→ **What needs to be done**
Would you transcribe the records below from the line with "margin-top: 48px ->" to the line with "border: 1px solid", ends included, exactly and with nothing more, leaving the pictures out?

→ **Data shown**
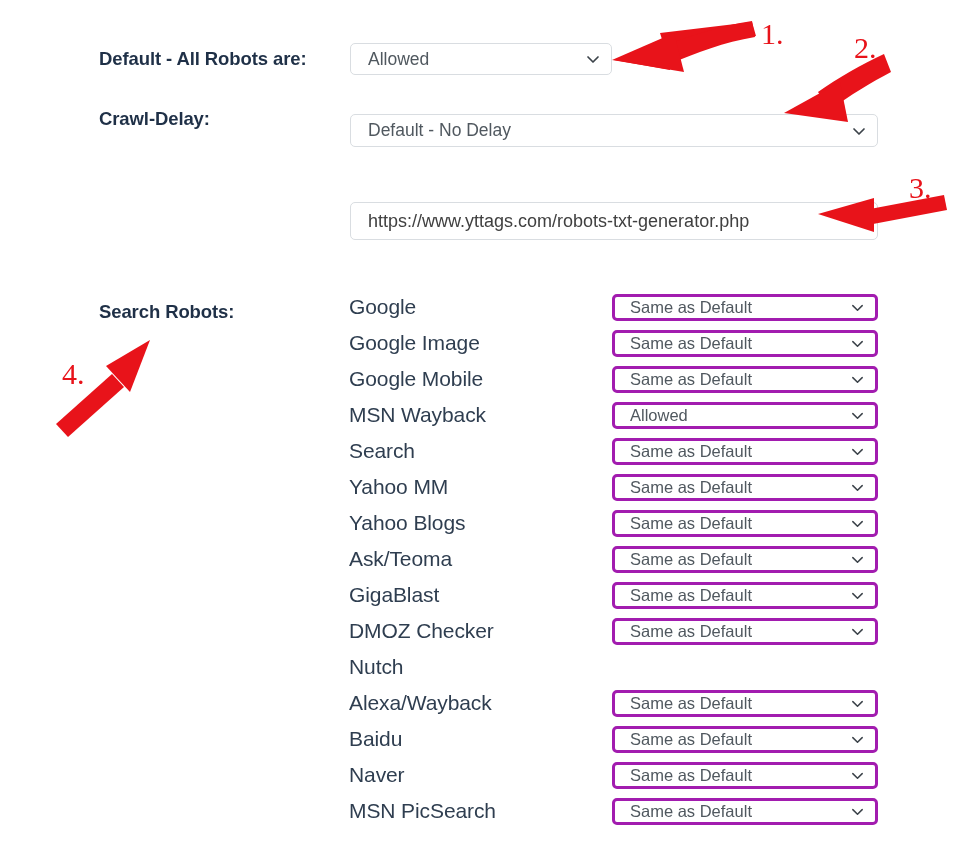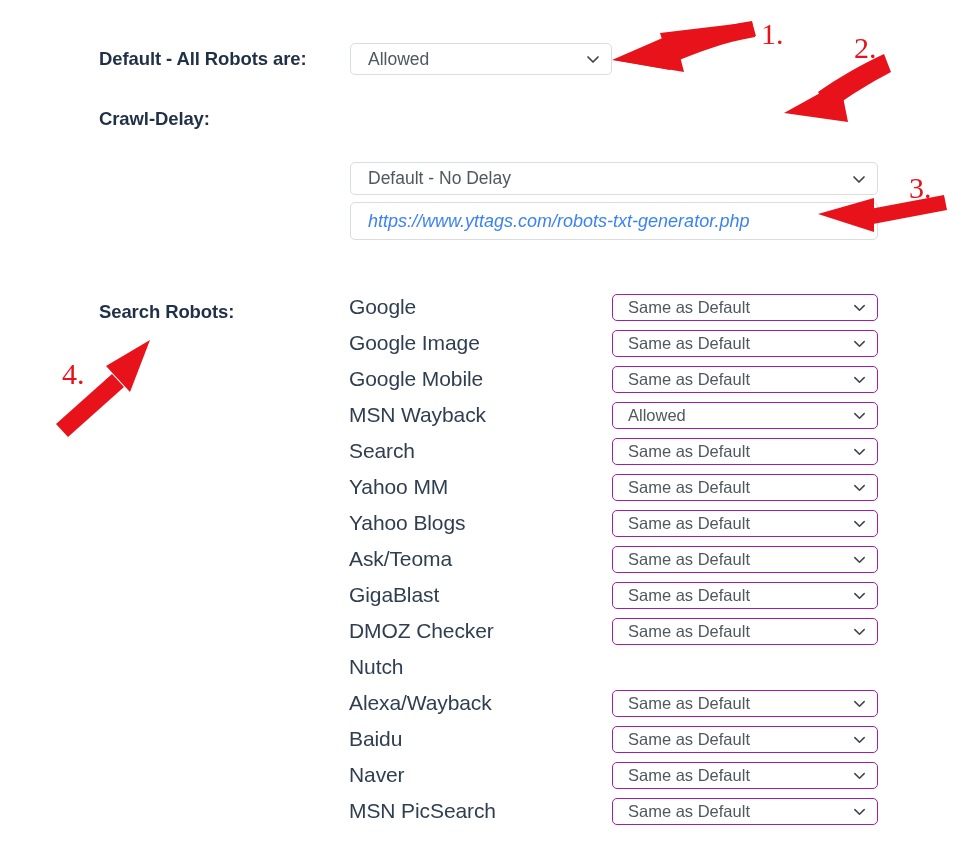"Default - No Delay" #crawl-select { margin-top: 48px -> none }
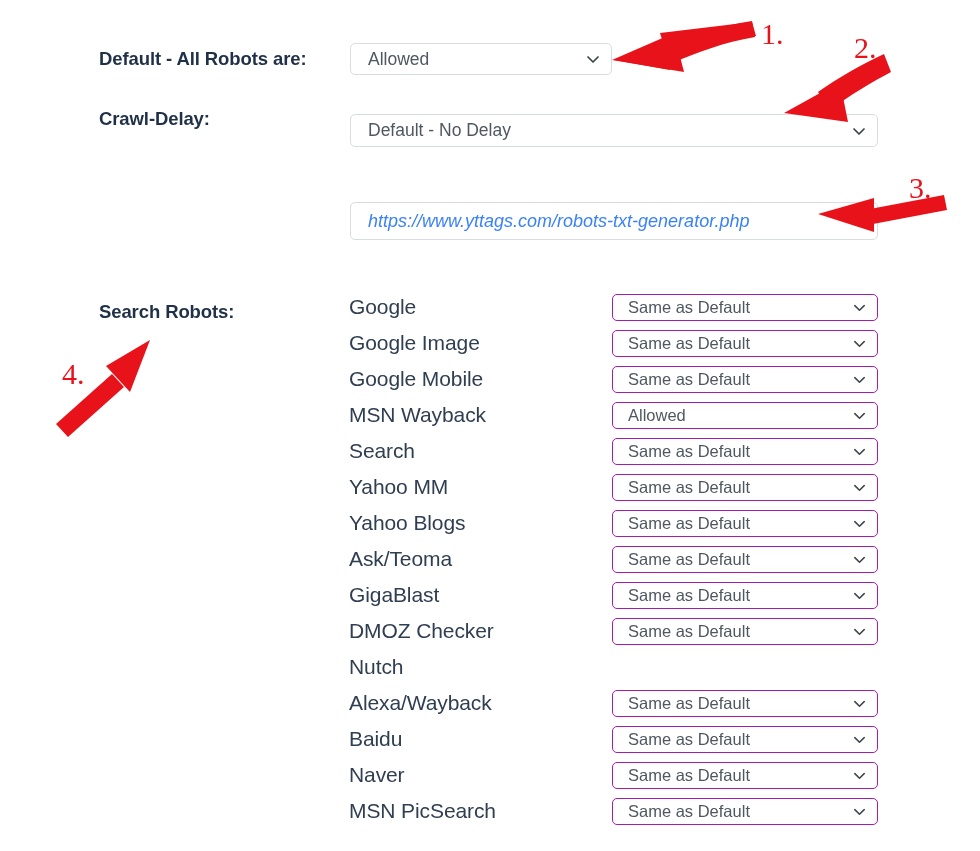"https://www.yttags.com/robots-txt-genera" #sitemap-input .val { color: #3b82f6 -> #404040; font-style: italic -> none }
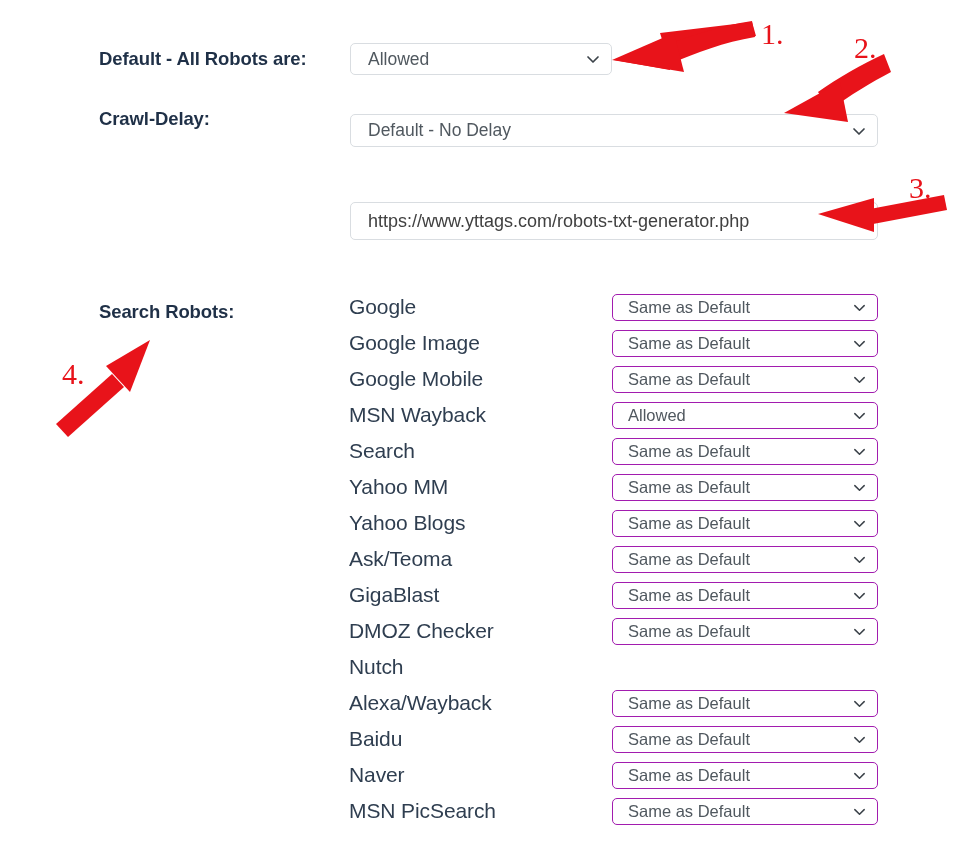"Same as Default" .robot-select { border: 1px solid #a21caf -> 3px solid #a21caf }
---
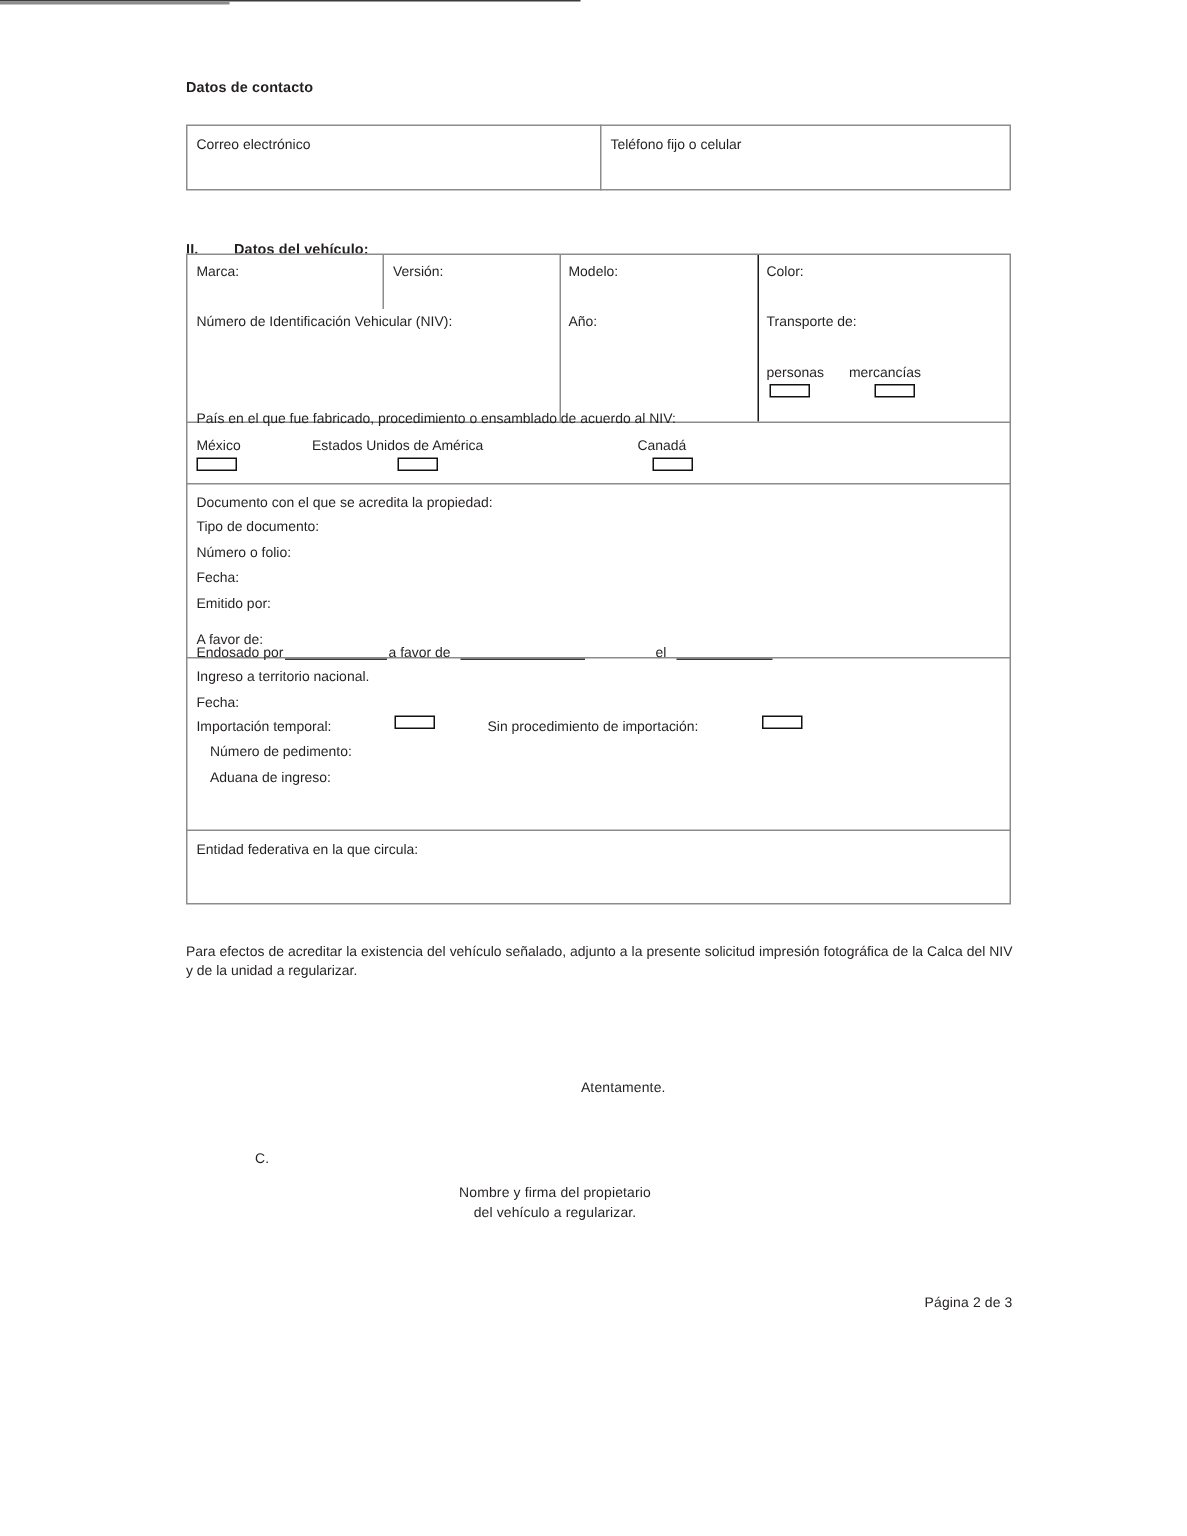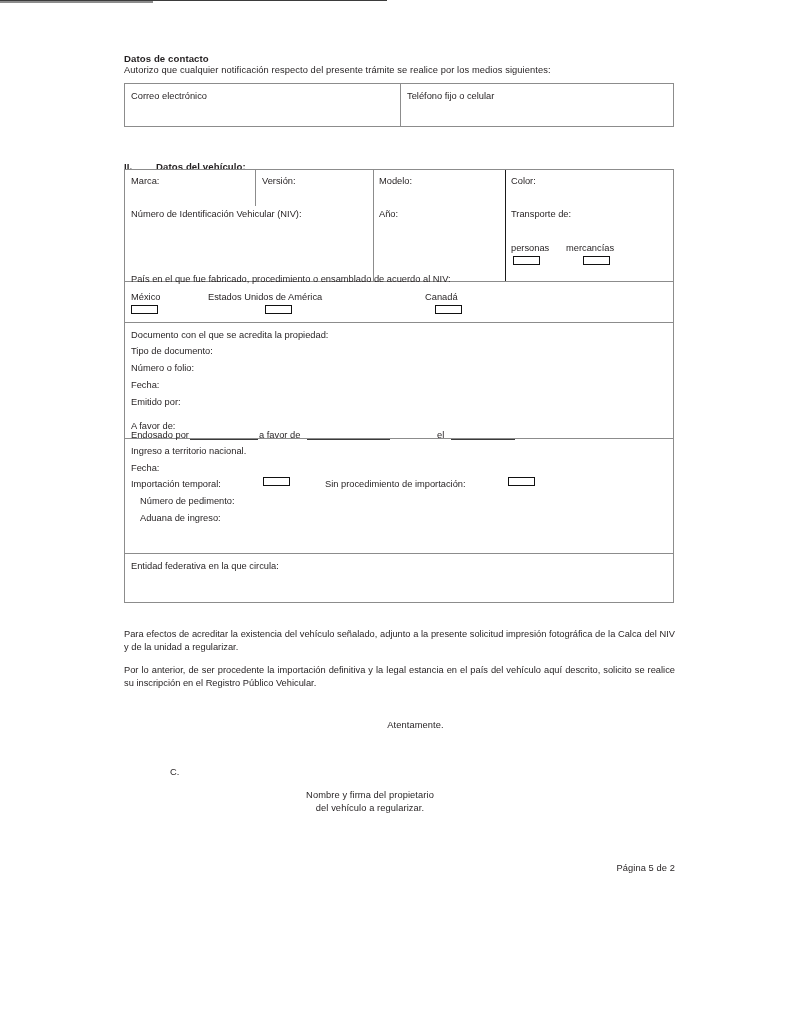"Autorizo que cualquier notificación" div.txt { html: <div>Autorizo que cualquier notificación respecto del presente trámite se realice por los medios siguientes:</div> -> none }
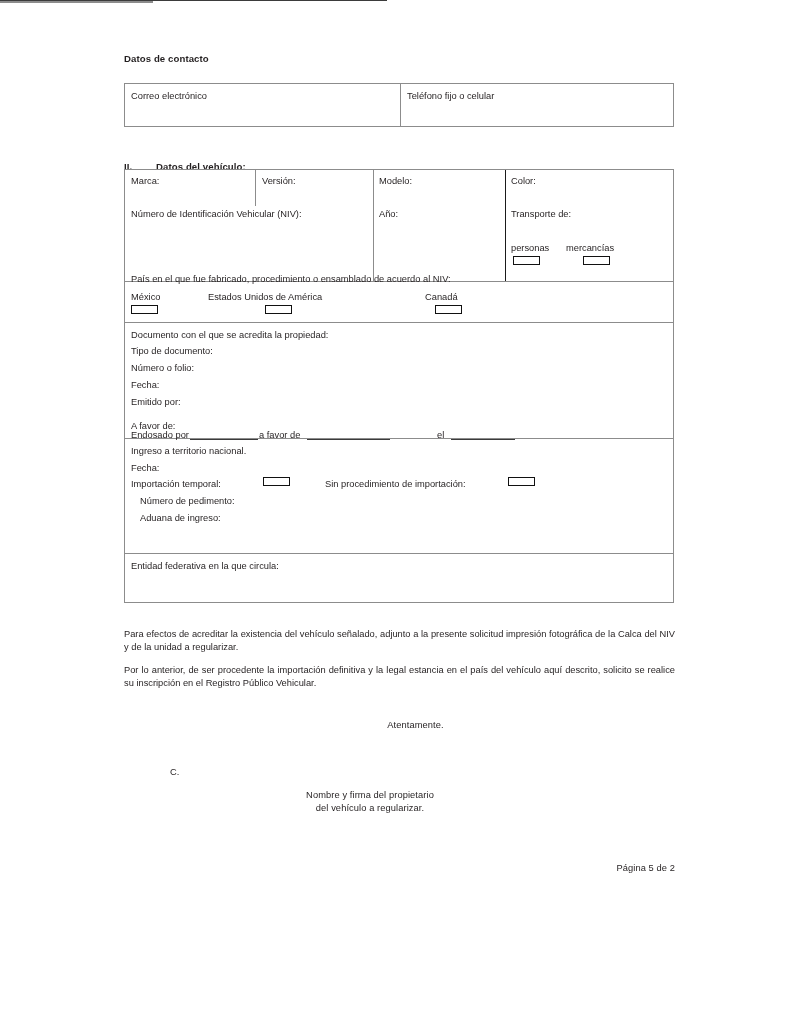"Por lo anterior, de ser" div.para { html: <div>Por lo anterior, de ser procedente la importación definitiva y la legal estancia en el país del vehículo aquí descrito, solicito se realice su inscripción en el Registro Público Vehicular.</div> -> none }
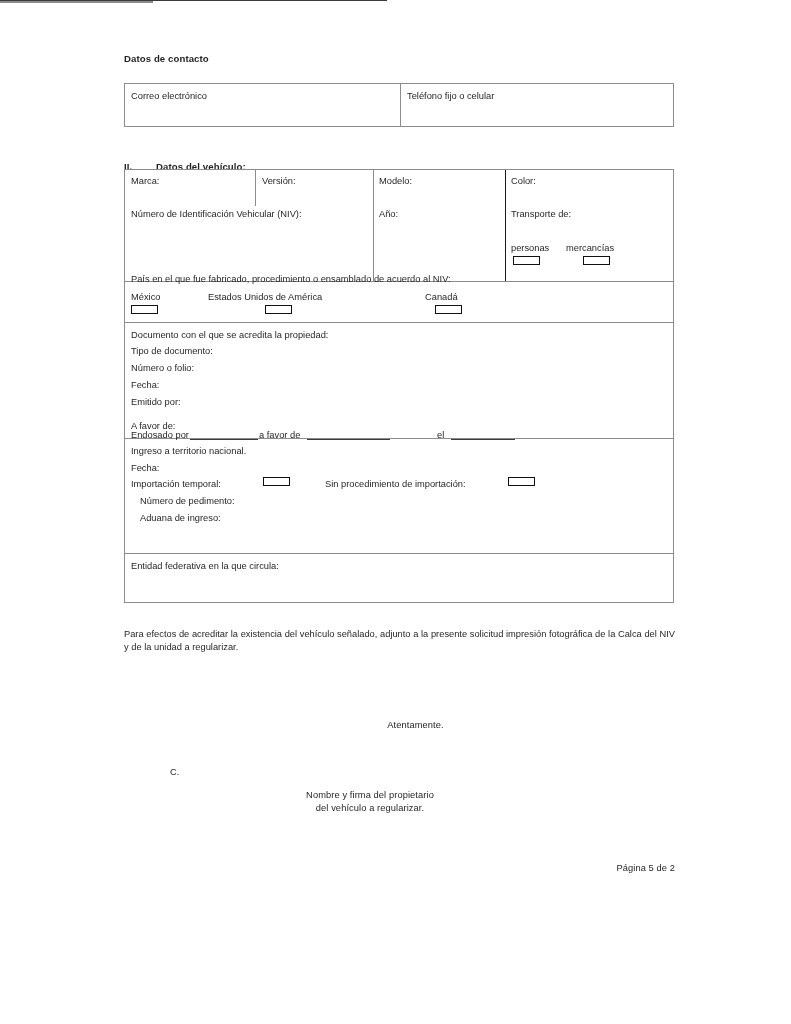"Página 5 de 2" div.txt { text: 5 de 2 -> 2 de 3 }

→ **Response to this exercise**
"Default - No Delay" #crawl-select { margin-top: 48px -> none }
"https://www.yttags.com/robots-txt-genera" #sitemap-input .val { color: #3b82f6 -> #404040; font-style: italic -> none }
"Same as Default" .robot-select { border: 1px solid #a21caf -> 3px solid #a21caf }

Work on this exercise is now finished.